In Brill's telling, we are left with a story about increased health insurance coverage, but little in the way of fixing the leaky jalopy. Hope springs instead from the world of grassroots technological innovations, a ground-level scientific view that Dr. Eric Topol knows well.

Topol's View of Healthcare

The Patient Will See You Now is a non-stop documentation of extraordinary scientific, technological, and process innovations that are enabling the democratization of healthcare. The number of new technologies he cites runs into the hundreds, but a few trends most noteworthy for our purposes here include advances in the diagnostic use of genetic sequencing; the creation of a personal Graphical Information System (GIS) containing visual data on one's physiome, anatome, genome, proteome, metabolome, microbiome, epigenome, and exposome; near-ubiquitous sensors providing multi-dimensional diagnostic data and monitoring of most major medical conditions; and the emergence of efficient medtech for low-resource settings. Of course, hundreds of startup companies have sprung up to participate in the commercialization of these technologies, many of which hold promise for lowering costs while improving outcomes.
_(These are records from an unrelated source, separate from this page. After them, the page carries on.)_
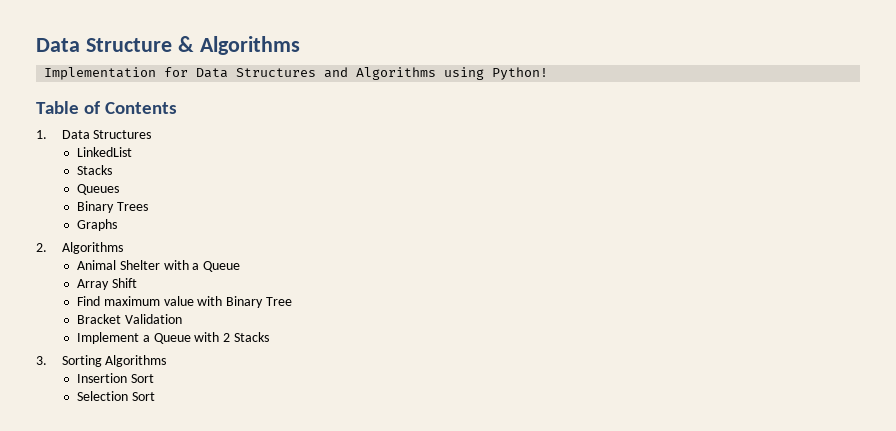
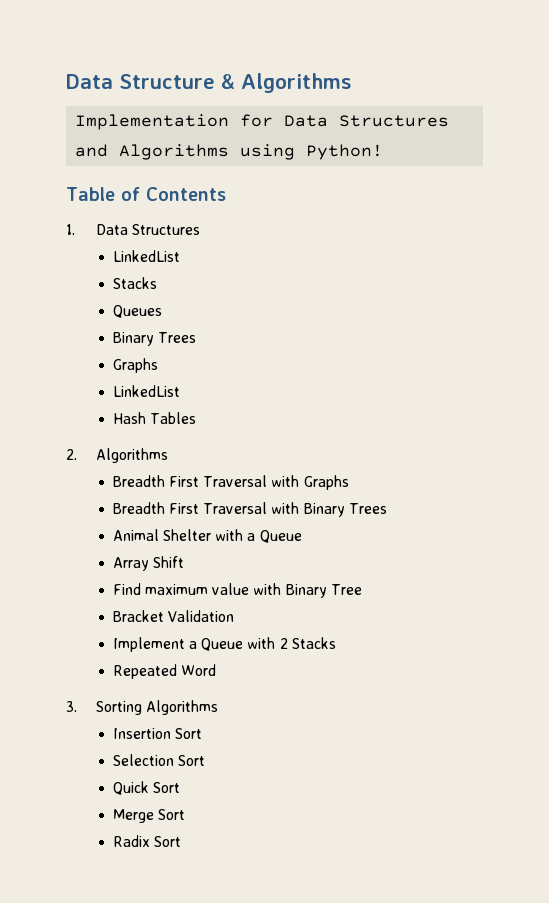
(117, 225) none -> [112,385,180,397] [112,412,197,424] // LinkedList // Hash Tables
(123, 248) none -> [112,475,349,490] [112,502,387,517] // Breadth First Traversal with Graphs // Breadth First Traversal with Binary Trees
(269, 337) none -> [112,664,217,679] // Repeated Word
(155, 396) none -> [112,781,181,795] [112,809,186,823] [112,835,182,847] // Quick Sort // Merge Sort // Radix Sort

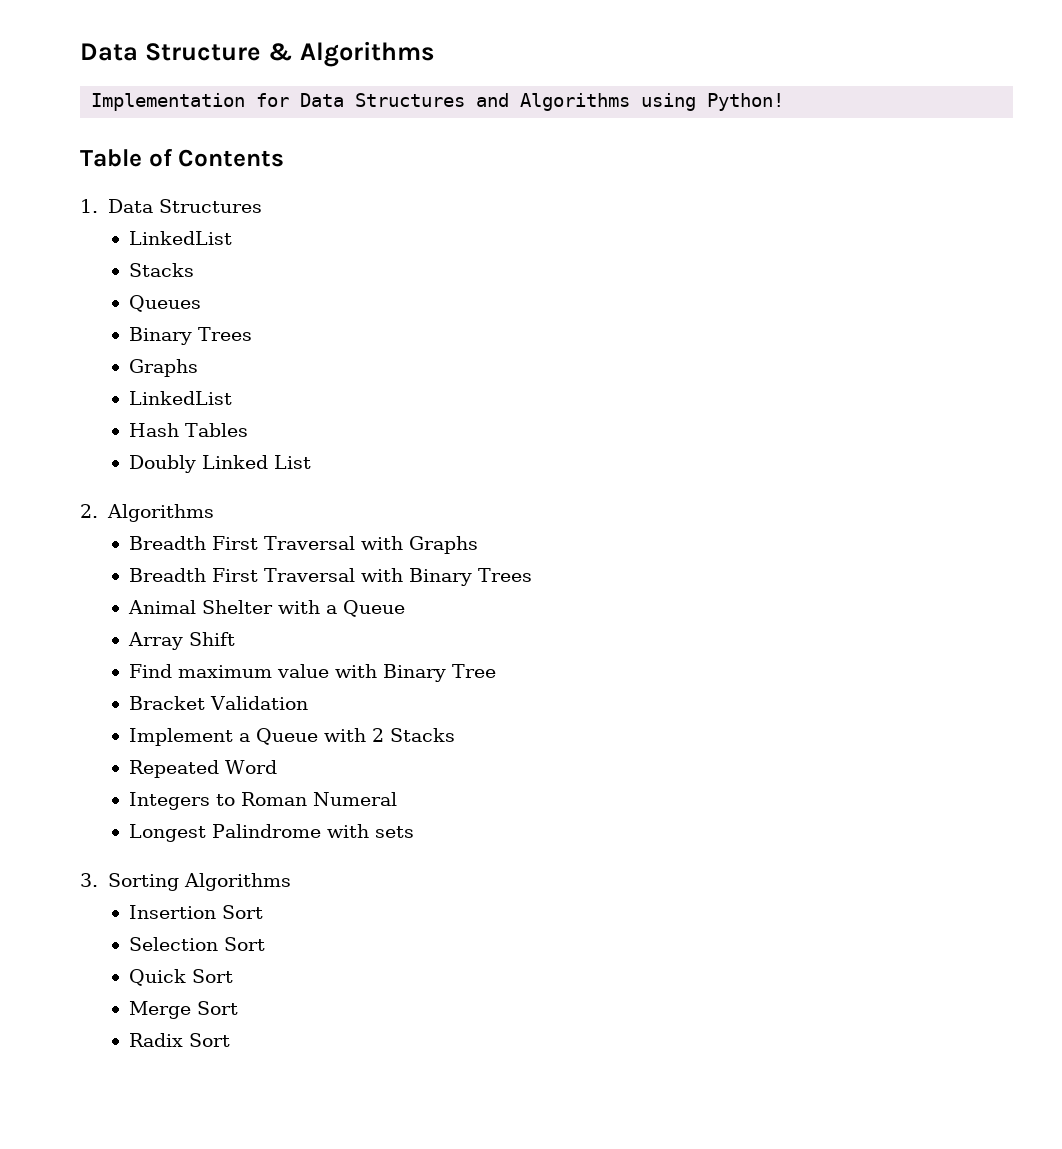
(197, 418) none -> [129,455,312,473] // Doubly Linked List
(217, 670) none -> [129,792,398,810] [129,824,415,842] // Integers to Roman Numeral // Longest Palindrome with sets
The Innovator's View of Healthcare

It's not likely that many of the fledgling companies advancing disruptive medtech innovations were at the table during the prolonged, anguished ObamaCare discussions, and in Washington, 'If you're not at the table, you're on the menu.'  Indeed, the ACA in its current form contains both provisions that encourage and discourage disruptive innovation, according to the authors of Sieze the ACA at the Christensen Institute. Here are the most salient ones:
  • Provisions Encouraging Innovation
    1. Individual mandate
    2. Employer mandate
    3. ACOs
    4. Wellness programs
    5. CMS Innovation Center
  • Provisions Discouraging Innovation
    1. Essential Health Benefits
    2. Insurance exchanges coverage requirements
    3. Cost-sharing funnels buyers into Silver-level plans
    4. Fixing the medical loss ratio
    5. Medicaid expansion

Smart innovators will be able to navigate the current regulatory environment to succeed, but they may increasingly choose to do so in other markets first. The geographical advancement of medical technology has often resulted in confluences of market conditions that seem to turn raw scientific knowledge into low-cost, effective medtech applications. One such market is India, whose often internationally-trained entrepreneurs are developing low-cost, high quality medtech at a dizzying pace. Topol mentions several in his book, such as Manu Prakash's 'origami' microscope that costs $1 to assemble, or Sangeeta Bhatia's urine test for cancer detection developed at MIT. There are many more, some of which are listed in our database

Regardless of the point of geographical origination for disruptive medtech, the delivery models that will emerge with these new technologies hold the potential to providing affordable, quality healthcare for everyone. Policymakers in Washington should seek to pave the way for the success of emerging medtech, an outcome that should be a central part of any discussion about refitting the jalopy of U.S. healthcare into a shiny new model for the world.